Le comédien Simon Abkarian, qui a tourné sous la direction de Tony Gatlif dans « Djam » en 2017, salue la mémoire du cinéaste, décédé le 2 septembre à l’âge de 77 ans. Dans un témoignage poignant, il affirme que « Tony Gatlif va manquer au cinéma », évoquant un univers unique, celui « des oubliés, des laissés-pour-compte, celui des dansants, des festoyants dans la misère ».
Un hommage vibrant au réalisateur disparu
Simon Abkarian, récent interprète du général de Gaulle dans les films d’Antonin Baudry, se souvient avec émotion de sa collaboration avec Tony Gatlif. « Tony, c’était un dingue, un fou - il n’était pas toujours facile - mais j’aimais ça », confie-t-il.
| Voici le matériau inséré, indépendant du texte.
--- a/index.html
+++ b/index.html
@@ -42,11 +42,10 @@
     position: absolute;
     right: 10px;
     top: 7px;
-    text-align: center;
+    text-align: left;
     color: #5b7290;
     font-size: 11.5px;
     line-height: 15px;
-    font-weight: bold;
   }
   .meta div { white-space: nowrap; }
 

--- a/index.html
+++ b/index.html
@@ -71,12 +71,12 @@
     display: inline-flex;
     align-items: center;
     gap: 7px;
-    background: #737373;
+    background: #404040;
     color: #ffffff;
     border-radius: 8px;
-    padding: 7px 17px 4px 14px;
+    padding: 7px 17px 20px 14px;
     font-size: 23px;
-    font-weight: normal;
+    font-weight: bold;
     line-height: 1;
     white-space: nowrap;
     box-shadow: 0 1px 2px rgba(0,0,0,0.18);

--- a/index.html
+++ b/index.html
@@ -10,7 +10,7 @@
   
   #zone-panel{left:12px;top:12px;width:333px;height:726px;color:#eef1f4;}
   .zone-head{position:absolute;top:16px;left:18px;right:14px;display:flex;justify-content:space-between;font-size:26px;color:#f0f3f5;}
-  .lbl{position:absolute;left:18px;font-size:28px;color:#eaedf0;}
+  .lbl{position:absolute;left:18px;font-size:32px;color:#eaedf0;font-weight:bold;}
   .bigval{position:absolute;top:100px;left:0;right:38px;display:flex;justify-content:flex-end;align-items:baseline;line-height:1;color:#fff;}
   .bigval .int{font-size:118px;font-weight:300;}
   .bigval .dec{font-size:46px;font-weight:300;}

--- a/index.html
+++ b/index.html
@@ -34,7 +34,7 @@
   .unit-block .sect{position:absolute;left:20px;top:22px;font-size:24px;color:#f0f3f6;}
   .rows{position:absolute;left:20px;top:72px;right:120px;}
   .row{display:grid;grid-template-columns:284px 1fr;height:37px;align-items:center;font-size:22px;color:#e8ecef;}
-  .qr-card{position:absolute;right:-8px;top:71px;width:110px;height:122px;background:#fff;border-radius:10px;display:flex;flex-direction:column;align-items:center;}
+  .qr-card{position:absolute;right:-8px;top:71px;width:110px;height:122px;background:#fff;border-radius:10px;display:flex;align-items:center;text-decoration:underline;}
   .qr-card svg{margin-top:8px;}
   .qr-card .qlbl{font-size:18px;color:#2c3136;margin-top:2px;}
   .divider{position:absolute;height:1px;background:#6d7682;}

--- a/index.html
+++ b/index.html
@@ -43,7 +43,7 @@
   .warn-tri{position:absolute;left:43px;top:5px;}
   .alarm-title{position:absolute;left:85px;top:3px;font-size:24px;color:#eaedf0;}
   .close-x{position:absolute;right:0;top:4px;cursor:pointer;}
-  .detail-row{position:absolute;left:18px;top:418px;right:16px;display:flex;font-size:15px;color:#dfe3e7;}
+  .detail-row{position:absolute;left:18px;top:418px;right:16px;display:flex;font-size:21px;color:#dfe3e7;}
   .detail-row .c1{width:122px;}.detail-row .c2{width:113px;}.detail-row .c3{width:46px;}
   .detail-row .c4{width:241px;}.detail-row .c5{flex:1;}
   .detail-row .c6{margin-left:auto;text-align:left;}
Il cite parmi ses œuvres marquantes « Vengo » (2000), « Gadjo Dilo » (1997) et « Latcho Drom » (1993), ce dernier étant le premier film qu’il a vu de lui.
L’acteur, né en 1962 à Gonesse, raconte une anecdote sur le tournage de « Djam » : « On est sur un bateau, il voit un pêcheur grec passer, me lance “dis-lui un truc en grec”, moi : “mais je ne parle pas grec”, il me souffle une phrase, je la dis au pêcheur, et ainsi de suite… Ça n’a pas fini dans le film mais Tony était un type vorace de vie qu’il voulait mettre sur pellicule. »
Des souvenirs de tournage inoubliables
Dans une autre scène, Tony Gatlif lui avait demandé d’improviser avec une valise pleine de livres, de photos et de disques, en imaginant qu’il tenait un café où débarquaient des immigrés venus de partout. « On tourne, il y avait un feu de cheminée qui brûlait. À la fin de la prise, je vois des larmes dans ses yeux et lui s’exclame : “y’avait beaucoup trop de fumée, elle tire mal cette cheminée…” », se rappelle Simon Abkarian.
Ému, l’acteur conclut : « Bon, je vais arrêter de parler parce que ça m’émeut. Tony, c’était le fils du vent et des chemins… »
Une carrière marquée par la diversité
Simon Abkarian, fidèle des films de Robert Guédiguian et Cédric Klapisch, a également joué dans « Casino Royale », « le Procès de Viviane Amsalem » de Ronit Elkabetz, ainsi que dans les séries « Kaboul Kitchen » et « Pigalle, la nuit ». Dramaturge et metteur en scène, il a reçu trois Molière en 2020 pour sa pièce « Electre des bas-fonds ». Son témoignage illustre l’impact durable de Tony Gatlif sur ceux qui ont eu la chance de travailler avec lui.